ACA reporting uses two main code series:
- Code Series 1 (Line 14 of Form 1095-C): Describes the type of coverage offered
- Code Series 2 (Line 16 of Form 1095-C): Explains the employee’s status and whether the employer qualifies for any safe harbors or transition relief
Together, these codes help the IRS determine if penalties apply under the ACA’s Employer Mandate.
Code Series 1 – Line 14
What it includes
Line 14 codes specify whether the employer made an offer of coverage, what type of coverage it was, and which months the offer applied. These codes clarify whether the offer met MEC and MV requirements and whether it extended to just the employee or also to dependents and spouses.
How employers must report
Employers must report a Line 14 code for every month an employee was considered eligible for benefits—even if the employee was terminated or didn’t work certain months. This monthly reporting gives the IRS a full picture of the employee’s coverage status.
What counts as an “offer”
To count as a valid offer, the coverage must be available for all calendar days in a given month. However, if an employee terminates mid-month and the employer would have continued coverage through the end of the month, that month still qualifies as covered.
Notes on affordability
Affordability is based only on the cost of employee-only coverage. The IRS doesn’t factor in costs for covering dependents or spouses when calculating whether the offer meets affordability standards under §4980H and IRS Notice 2015-87.
Code Series 2 – Line 16
What it includes
Line 16 codes provide additional context about the employee’s status and the employer’s compliance efforts. These codes indicate:
- Whether the employee was full-time or part-time
- Whether the employee accepted or waived coverage
- Whether the employer qualified for transition relief (e.g., for non-calendar-year plans or union arrangements)

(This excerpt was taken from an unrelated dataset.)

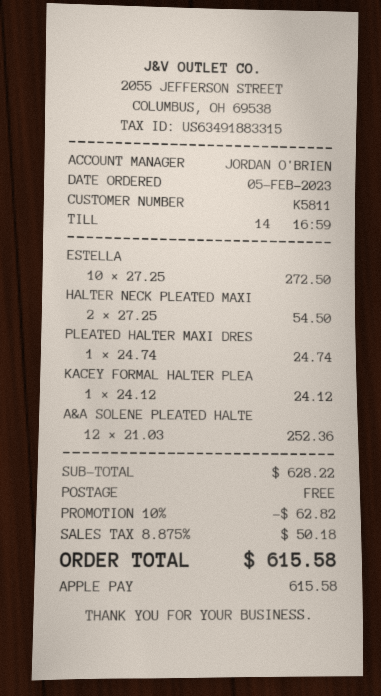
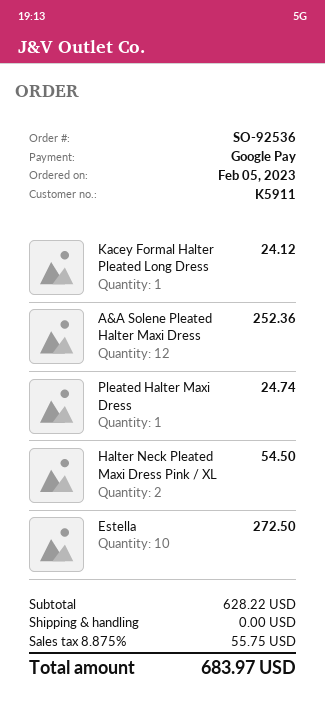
customer number: K5811 -> K5911
payment method: Apple Pay -> Google Pay
discount: 10% = 62.82 -> none
tax: 8.875% = 50.18 -> 8.875% = 55.75
total: 615.58 -> 683.97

Used correctly, these codes help employers demonstrate good-faith compliance and avoid penalties.
Affordability safe harbors
To prove that an offer was affordable, employers can use one of three IRS-approved safe harbor methods:
- W-2 Method: Based on the employee’s W-2 Box 1 wages
- Rate of Pay Method: Based on hourly wages × 130 hours/month
- Federal Poverty Level (FPL) Method: Based on the federal poverty line for an individual
These safe harbors allow employers to show that coverage was affordable—even if the employee declined it.
Why accurate ACA reporting matters
Mistakes in ACA coding can lead to IRS penalty notices like Letter 226J, which often require time and resources to dispute. Ensuring accuracy is key.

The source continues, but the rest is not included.